What is Business Metrics Correlation in ML Systems?
THE DISCONNECT PROBLEM
ML teams optimize for model metrics: accuracy, AUC, NDCG. Business teams care about revenue, conversion rate, customer retention. Without correlation, a model improvement (AUC +2%) might have no business impact—or even hurt business metrics due to unintended side effects.
This disconnect creates two problems. First, you cannot prioritize model work effectively. Should you improve click prediction accuracy or reduce latency? Without knowing which impacts revenue more, you are guessing. Second, you cannot justify ML investment. If you cannot show that a 5% AUC improvement generated $500K in additional revenue, ML becomes a cost center rather than a profit driver.
THE METRIC CHAIN
Model metrics → Proxy metrics → Business metrics form a causal chain. A recommendation model improves its NDCG score. This leads to better click-through rate (proxy metric). Higher CTR leads to more purchases (business metric). Each link in this chain has a correlation coefficient that determines how much improvement propagates.

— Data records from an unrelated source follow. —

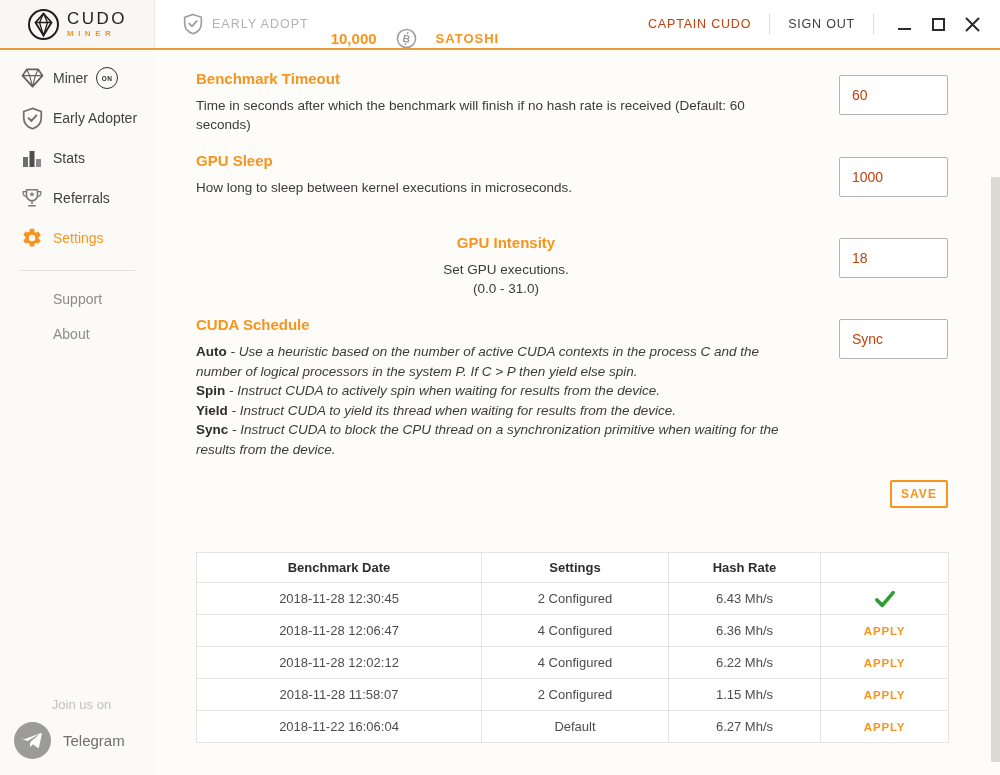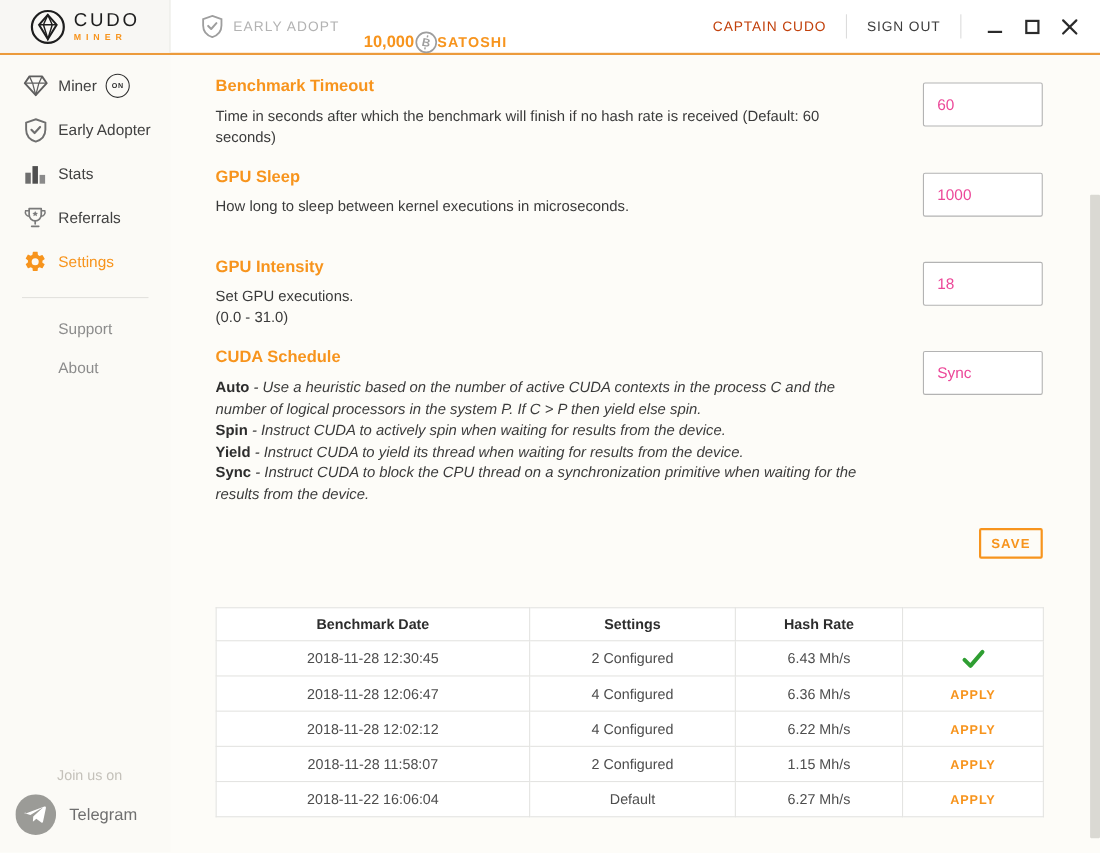"10,000" .balance-group { gap: 0 -> 19px }
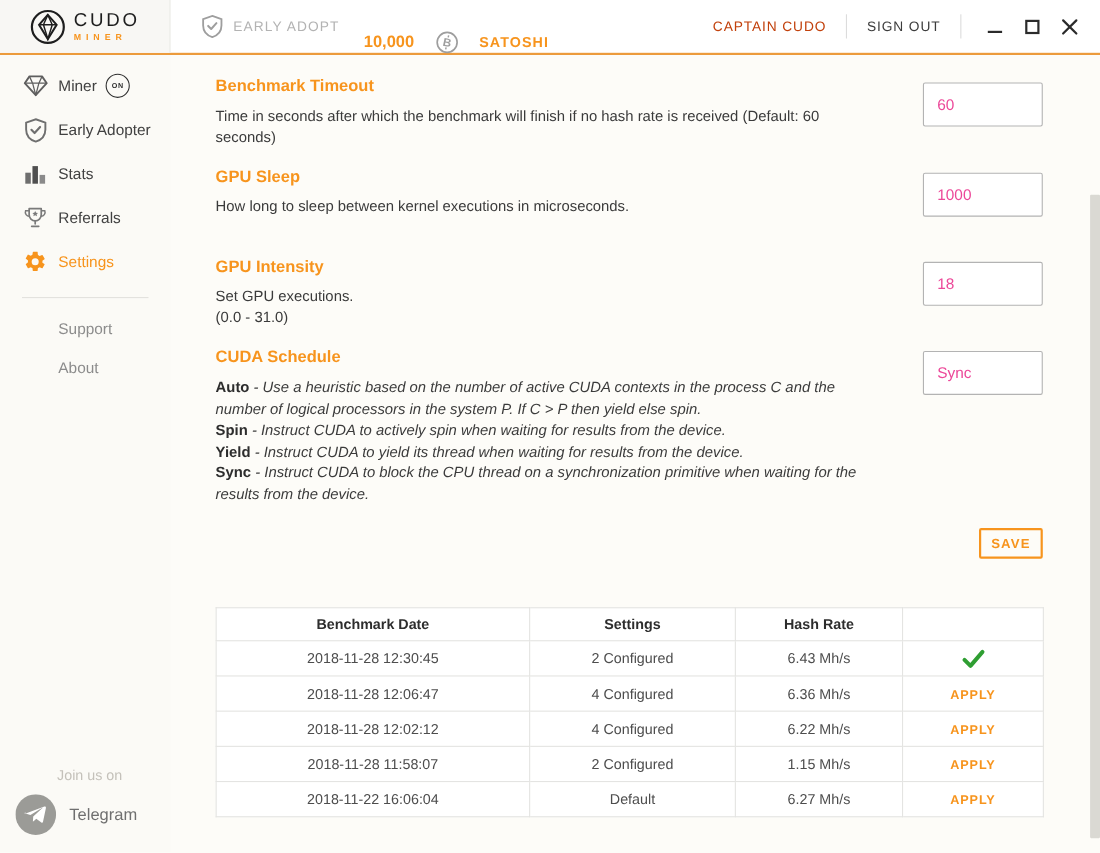"60" .field-input { color: #ec4899 -> #c2410c }
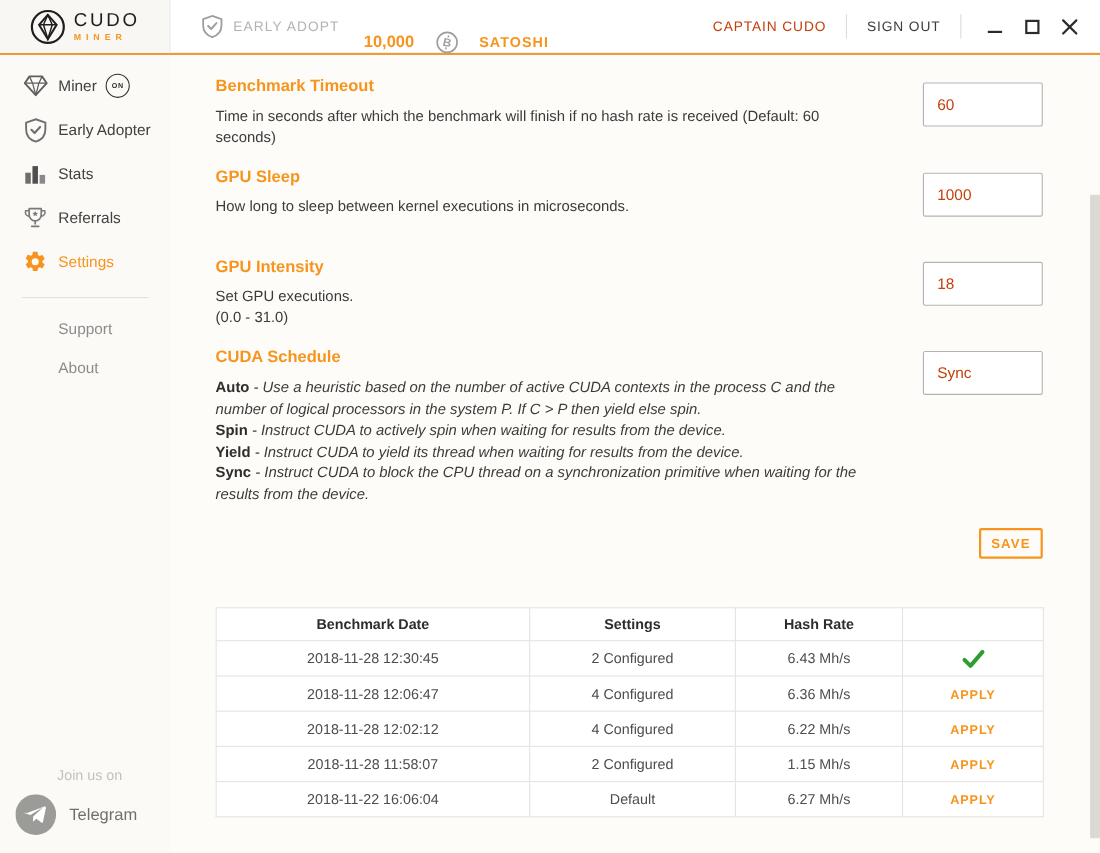"GPU Intensity" div.section { text-align: none -> center }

The challenge: correlations are not constant. A 5% NDCG improvement might yield 3% CTR improvement in one context and 0.5% in another. Context includes user segment, product category, time of year, and competitive environment.
WHAT MAKES THIS HARD
Confounders: Multiple factors affect business metrics simultaneously. Did revenue increase because of the model or because of a marketing campaign? Isolating model impact requires careful experimental design.
Lag: Business metrics may lag model changes by days or weeks. A better recommendation model affects today clicks but next month purchases.